Studio 666 (2022) makes Foo into goo. Nailed it.
The person beside me in a seat I purposefully kept empty when making my reservation leaned over and said, "If you're alone too, we can share my popcorn." That about sums up my time with Studio 666, the new horror film starring the Foo Fighters. A little creepy, kinda funny, and full of "Who let these maniacs into the theater?"
The Foo Fighters are all front and center in this grindhouse-style horror flick. This is not Phil Collins popping up in Hook or that weird celebrity cameo by Dave Grohl in Bill and Ted Face the Music or whoever played the devil in Tenacious D in the Pick of Destiny. The FF need a tenth album, so they move into an abandoned broken down death mansion. Soon, lead singer Dave is possessed and killing e'erybody in the house. Full of self-aware laughs and plenty of gore, Studio 666 is not a good movie but it is damn fun.
Oh, and I am not gonna talk about the acting. These guys are hams, so they go big, go home, and turn their backs to the camera and say the lines months later in a booth. Looking at you, Pat Smear, you beautiful devil.
What I will talk about is how you should get your friends and hang the fuck out with this movie. In the great grindhouse tradition, Studio 666 knows it has no money, no pride, and no real moral or belief structure. What it does have is a cast up for anything, a few dozen buckets of blood, and a chainsaw. That's more than enough for a good time.
The script knows who its stars are. Multiple times the Foo Dogs do a "Pearl Jam high-five" to celebrate themselves. Although none of the band drinks on screen excessively, cans and bottles litter the house, calling out the rockstar lifestyle without mentioning it. The cast and crew fill the screen with so many "hey, what if we made fun of ourselves this way" that at no point do you believe Dave killed all his friends and that this is just a movie. Right?

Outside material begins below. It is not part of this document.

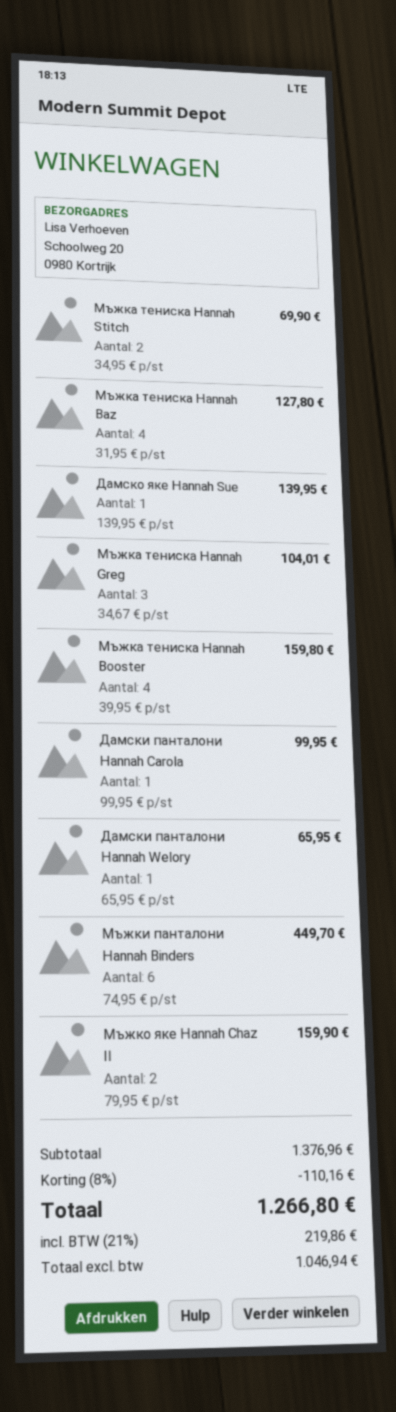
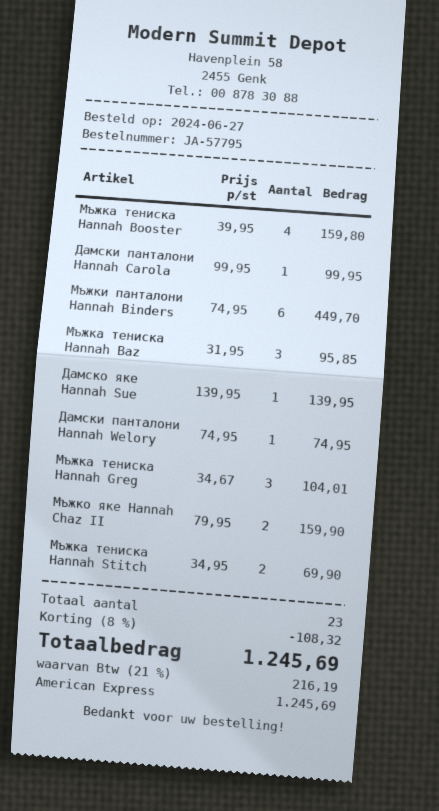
Мъжка тениска Hannah Baz: 4 x 31.95 = 127.80 -> 3 x 31.95 = 95.85
Дамски панталони Hannah Welory: 1 x 65.95 = 65.95 -> 1 x 74.95 = 74.95
discount: 8% = 110.16 -> 8% = 108.32
tax: 21% = 219.86 -> 21% = 216.19
total: 1266.80 -> 1245.69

The kills, though. Chef's kiss. Oh do the Foo gang get murdered. Nothing is invented whole cloth, but the use of chainsaws, knives, car tires, cymbals, and barbeque grills is inspiring. Does any of it make sense? Who gives a fuck. Put Dave up there with the likes of Jason and Freddy and sit the fuck down.
So who should see this movie? I do not care. The movie does not seem to care. The creepy, lonely lady beside me with tasty popcorn did not care. Anyone who has to ask if they want to see Studio 666 has already forgotten the faces of their Foo Fighter brethren and should just watch Cyrano or some other sappy sad bastard shit. Some of us want to have fun.